I see from what you have written that he has previously cheated so you will unfortunately remember some of the stages of the relationship breakdown . You are still in the shock one , you thought everything was fine and then find out he has been planning this for some time . Please look after yourself make sure that you eat , even if little and often and keep hydrated . It is important that you also get support in real life from friends and family . This relationship breakdown is not on you , it was caused by your H’s behaviour . Do not waste your emotional energy on guilt ie if only I did X , Y etc . There may have been some issues in the relationship and let’s face it who has an amazing relationship when we are bringing up kids and have the demands of daily life ? Your H did not try and address these and let you know how he was feeling, but instead just selfishly looked out for his own needs and wants .

If you can , take a friends/ family member to at least your first meeting with the solicitor . If you do not feel comfortable with the first solicitor shop around . It is overwhelming at this stage , but you will get through it and have a lovely life with your kids in the future . Your H is not worthy of you and you will be happier without him , although it will be difficult initially .

Take care , there are so many lovely people on this thread who have got through this and have gone onto lead a happier life . A relationship breakdown is also something that can take a good while to get over , especially as your lives have been so enmeshed for years and have brought up a family together . Do not beat yourself up if you are still finding it difficult further along . I think it is a bit like a game of snakes and ladders , you make sone progress but then something sets you off and you feel that you are back down again .

I am over a year on after finding out about an affair . I went through the stages of shock , anger etc and now I try and act as indifferently as I can to my ex and try my hardest to not waste any emotional energy on him .

Bienbien · 05/05/2025 11:21

Candlesburn · 04/05/2025 11:30

@Bienbien I am so sorry that you are going through this .

I think from what you have written your H has found someone new and is either having an affair or contemplating it .

Due to the fact that he has got financial information already and an outline agreement , it does look like he has been contemplating this for some time .

You need as they say to ; “ get your ducks in a row “ and seek urgent legal advice about where you stand financially .Do you have friends / family who have been through a separation / divorce and may recommend a solicitor to you ? He may already have attempted to conceal / move assets so it is very important that you protect you and your children financially .

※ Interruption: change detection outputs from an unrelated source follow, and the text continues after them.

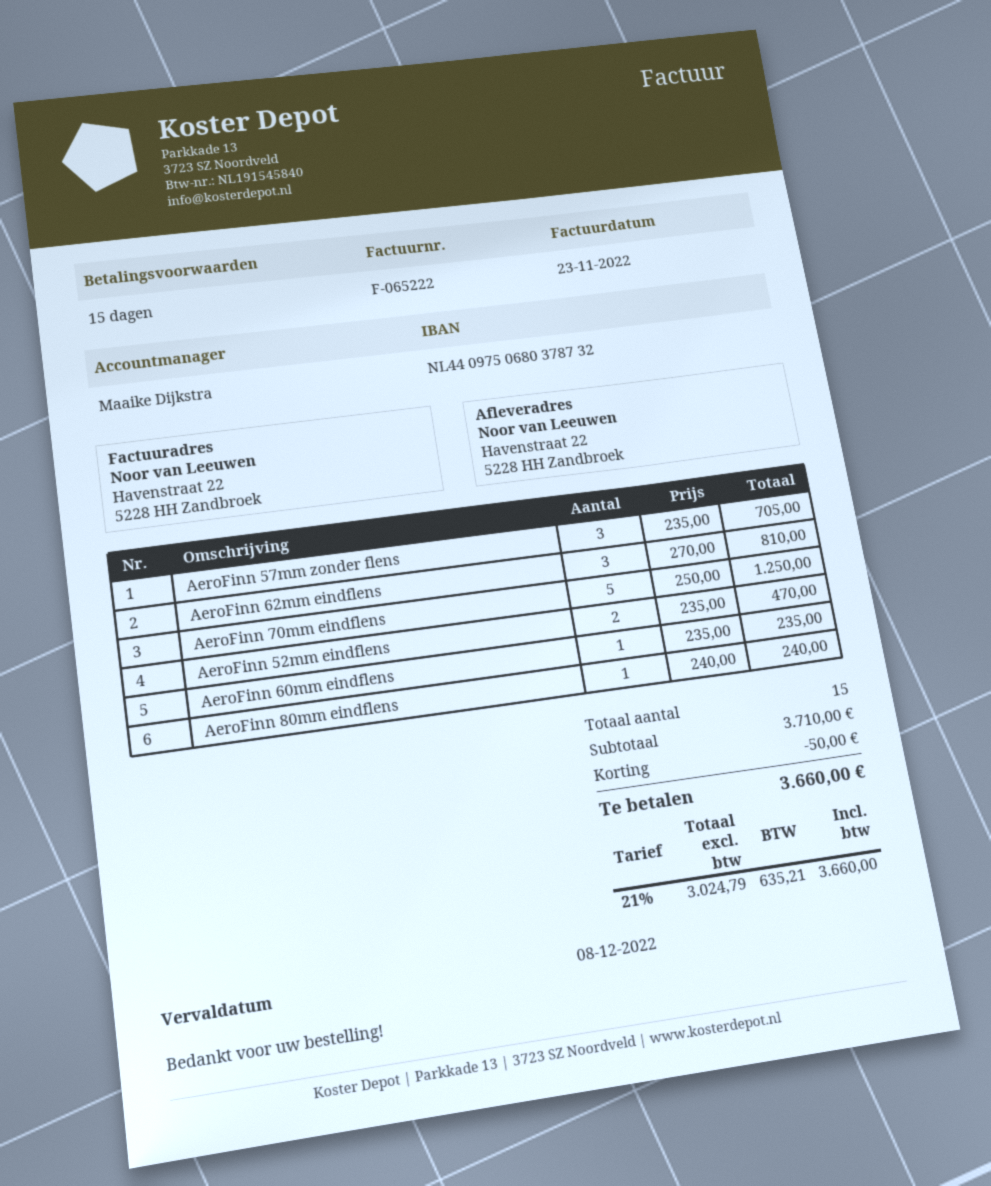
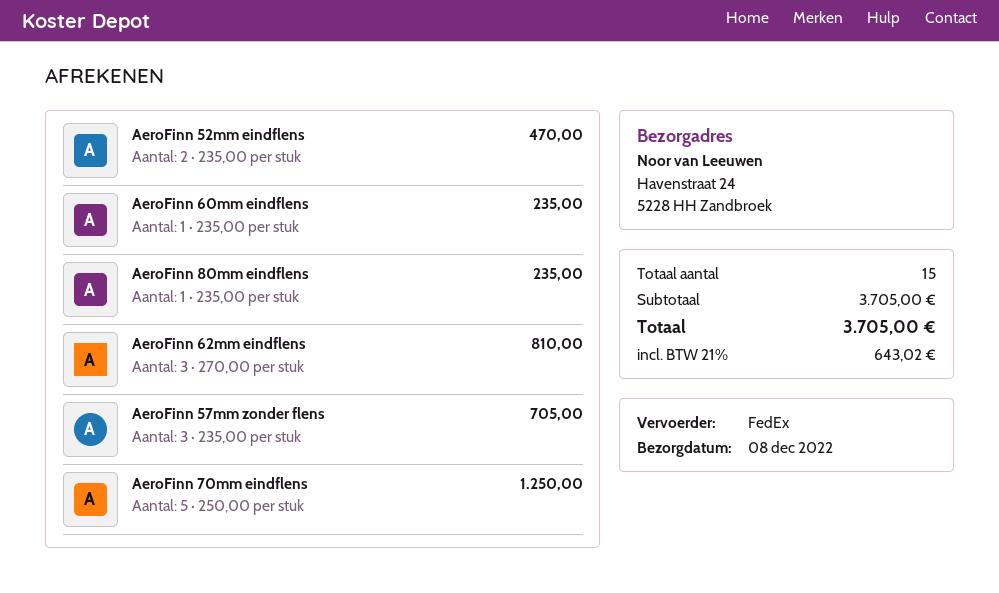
ship to: Havenstraat 22, 5228 HH Zandbroek -> Havenstraat 24, 5228 HH Zandbroek
AeroFinn 80mm eindflens: 1 x 240.00 = 240.00 -> 1 x 235.00 = 235.00
subtotal: 3710.00 -> 3705.00
discount: 50.00 -> none
tax: 21% = 635.21 -> 21% = 643.02
total: 3660.00 -> 3705.00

I think you have to also accept that he has now completely detached from you and you cannot trust anything he says or does . Sadly he does not see you and probably not his kids as his priority . His energies will be focussed on this new person or his hunt for a new woman and he will be finding this exciting and rewarding .

I see from what you have written that he has previously cheated so you will unfortunately remember some of the stages of the relationship breakdown . You are still in the shock one , you thought everything was fine and then find out he has been planning this for some time . Please look after yourself make sure that you eat , even if little and often and keep hydrated . It is important that you also get support in real life from friends and family . This relationship breakdown is not on you , it was caused by your H’s behaviour . Do not waste your emotional energy on guilt ie if only I did X , Y etc . There may have been some issues in the relationship and let’s face it who has an amazing relationship when we are bringing up kids and have the demands of daily life ? Your H did not try and address these and let you know how he was feeling, but instead just selfishly looked out for his own needs and wants .

If you can , take a friends/ family member to at least your first meeting with the solicitor . If you do not feel comfortable with the first solicitor shop around . It is overwhelming at this stage , but you will get through it and have a lovely life with your kids in the future . Your H is not worthy of you and you will be happier without him , although it will be difficult initially .

Take care , there are so many lovely people on this thread who have got through this and have gone onto lead a happier life . A relationship breakdown is also something that can take a good while to get over , especially as your lives have been so enmeshed for years and have brought up a family together . Do not beat yourself up if you are still finding it difficult further along . I think it is a bit like a game of snakes and ladders , you make sone progress but then something sets you off and you feel that you are back down again .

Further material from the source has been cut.